> **WHAT IS EXPECTED**:
Please filter the data down to the lines that include the word "where" and copy them.

> **Web interface edit records**:
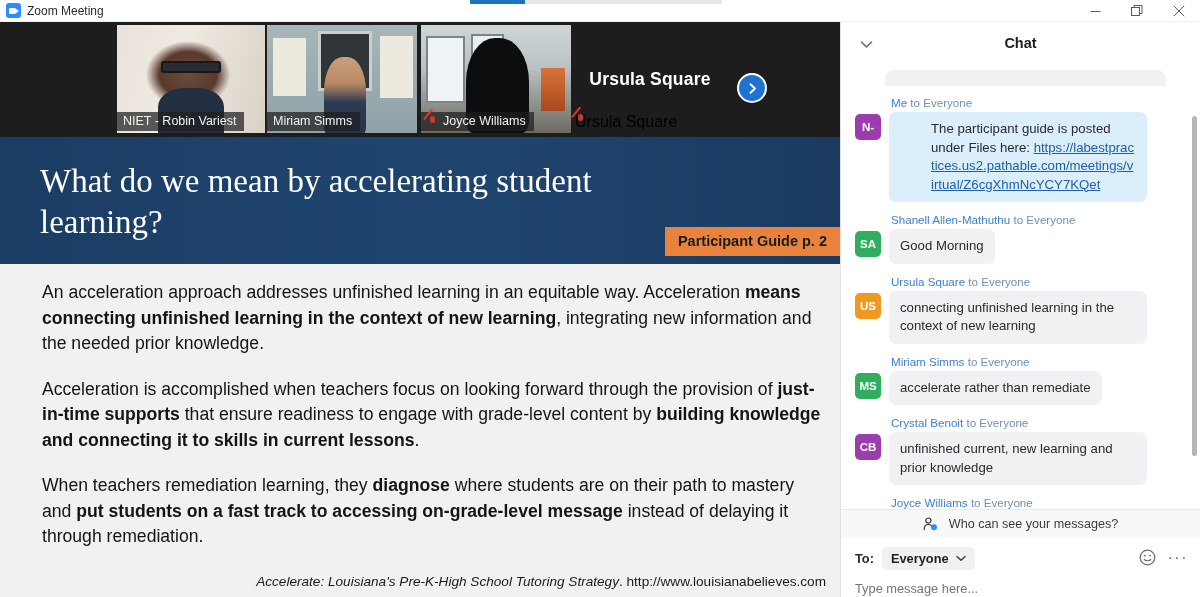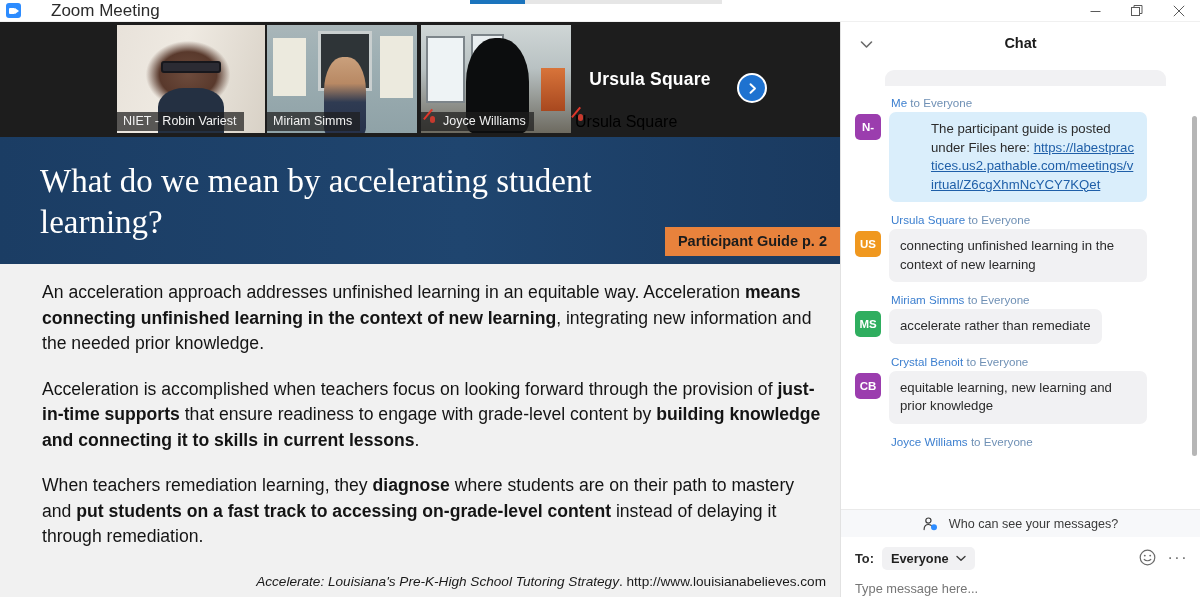--- a/index.html
+++ b/index.html
@@ -23,21 +23,21 @@
   }
   .zoom-logo::before {
     content: ""; position: absolute; left: 3px; top: 4.5px;
     width: 6px; height: 6px; background: #fff; border-radius: 1px;
   }
   .zoom-logo::after {
     content: ""; position: absolute; left: 9px; top: 5px;
     border-top: 3px solid transparent; border-bottom: 3px solid transparent;
     border-left: 4px solid #fff;
   }
-  .tb-title { font-size: 17px; color: #2b2b2b; white-space: nowrap; margin-left: 24px; }
+  .tb-title { font-size: 12px; color: #2b2b2b; white-space: nowrap; }
 
   .tb-progress {
     position: absolute; left: 470px; top: 0px; width: 252px; height: 4px;
     background: #e6e6e6;
   }
   .tb-progress > i {
     display: block; height: 100%; width: 56px; background: #1b74bd;
   }
 
   .tb-controls {
@@ -320,21 +320,21 @@
     </div>
 
     <div class="slide-body">
       <p>
         <span>An acceleration approach addresses unfinished learning in an equitable way. Acceleration </span><b>means connecting unfinished learning in the context of new learning</b><span>, integrating new information and the needed prior knowledge.</span>
       </p>
       <p>
         <span>Acceleration is accomplished when teachers focus on looking forward through the provision of </span><b>just-in-time supports</b><span> that ensure readiness to engage with grade-level content by </span><b>building knowledge and connecting it to skills in current lessons</b><span>.</span>
       </p>
       <p>
-        <span>When teachers remediation learning, they </span><b>diagnose</b><span> where students are on their path to mastery and </span><b>put students on a fast track to accessing on-grade-level content</b><span> instead of delaying it through remediation.</span>
+        <span>When teachers remediation learning, they </span><b>diagnose</b><span> where students are on their path to mastery and </span><b>put students on a fast track to accessing on-grade-level message</b><span> instead of delaying it through remediation.</span>
       </p>
     </div>
 
     <div class="slide-cite">
       <i>Accelerate: Louisiana's Pre-K-High School Tutoring Strategy</i><span>. http://www.louisianabelieves.com</span>
     </div>
   </div>
 
   <div class="chat">
 
@@ -356,20 +356,30 @@
           <span class="to">to Everyone</span>
         </div>
         <div class="msg-row">
           <div class="avatar" style="background:#9b3dae">N-</div>
           <div class="bubble self">
             <span>The participant guide is posted under Files here: </span><a href="#">https://labestpractices.us2.pathable.com/meetings/virtual/Z6cgXhmNcYCY7KQet</a>
           </div>
         </div>
       </div>
 
+      <div class="msg">
+        <div class="msg-head">
+          <span>Shanell Allen-Mathuthu</span>
+          <span class="to">to Everyone</span>
+        </div>
+        <div class="msg-row">
+          <div class="avatar" style="background:#2fae5f">SA</div>
+          <div class="bubble">Good Morning</div>
+        </div>
+      </div>
 
       <div class="msg">
         <div class="msg-head">
           <span>Ursula Square</span>
           <span class="to">to Everyone</span>
         </div>
         <div class="msg-row">
           <div class="avatar" style="background:#f0981f">US</div>
           <div class="bubble">connecting unfinished learning in the context of new learning</div>
         </div>
@@ -386,21 +396,21 @@
         </div>
       </div>
 
       <div class="msg">
         <div class="msg-head">
           <span>Crystal Benoit</span>
           <span class="to">to Everyone</span>
         </div>
         <div class="msg-row">
           <div class="avatar" style="background:#9b3dae">CB</div>
-          <div class="bubble">equitable learning, new learning and prior knowledge</div>
+          <div class="bubble">unfinished current, new learning and prior knowledge</div>
         </div>
       </div>
 
       <div class="msg">
         <div class="msg-head">
           <span>Joyce Williams</span>
           <span class="to">to Everyone</span>
         </div>
 
       </div>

> **OUTPUT**:
-        <span>When teachers remediation learning, they </span><b>diagnose</b><span> where students are on their path to mastery and </span><b>put students on a fast track to accessing on-grade-level content</b><span> instead of delaying it through remediation.</span>
+        <span>When teachers remediation learning, they </span><b>diagnose</b><span> where students are on their path to mastery and </span><b>put students on a fast track to accessing on-grade-level message</b><span> instead of delaying it through remediation.</span>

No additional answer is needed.